- _WHAT THE EXERCISE ASKS_
The records must be retyped exactly, with no pictures included.

- _EXCERPTED RECORDS_

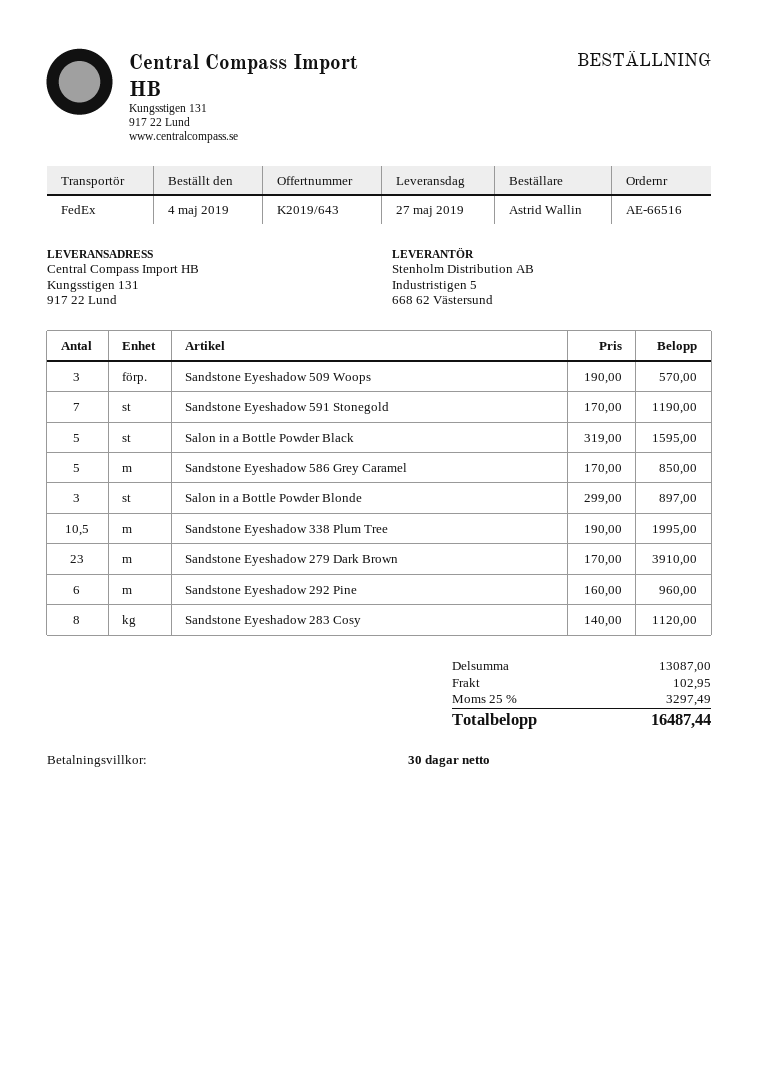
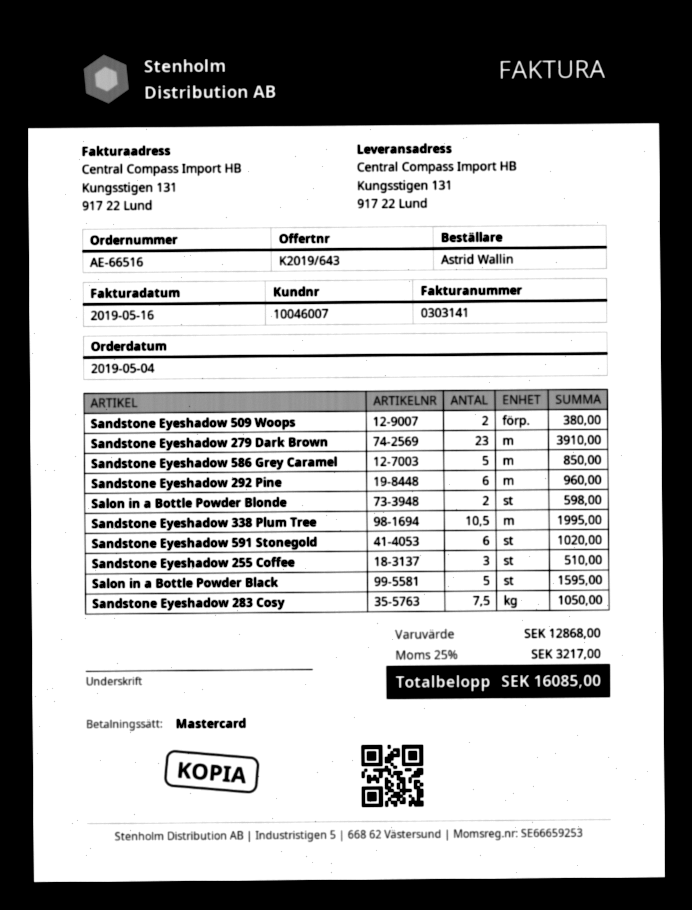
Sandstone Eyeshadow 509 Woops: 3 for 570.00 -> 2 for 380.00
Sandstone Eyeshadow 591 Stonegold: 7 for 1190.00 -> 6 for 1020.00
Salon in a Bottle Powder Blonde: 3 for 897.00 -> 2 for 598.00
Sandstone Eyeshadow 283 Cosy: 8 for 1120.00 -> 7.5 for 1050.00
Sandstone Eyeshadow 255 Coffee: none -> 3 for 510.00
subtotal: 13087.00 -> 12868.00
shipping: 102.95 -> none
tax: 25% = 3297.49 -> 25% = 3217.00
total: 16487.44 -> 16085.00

- _FINAL ANSWER_
Sandstone Eyeshadow 509 Woops: 3 for 570.00 -> 2 for 380.00
Sandstone Eyeshadow 591 Stonegold: 7 for 1190.00 -> 6 for 1020.00
Salon in a Bottle Powder Blonde: 3 for 897.00 -> 2 for 598.00
Sandstone Eyeshadow 283 Cosy: 8 for 1120.00 -> 7.5 for 1050.00
Sandstone Eyeshadow 255 Coffee: none -> 3 for 510.00
subtotal: 13087.00 -> 12868.00
shipping: 102.95 -> none
tax: 25% = 3297.49 -> 25% = 3217.00
total: 16487.44 -> 16085.00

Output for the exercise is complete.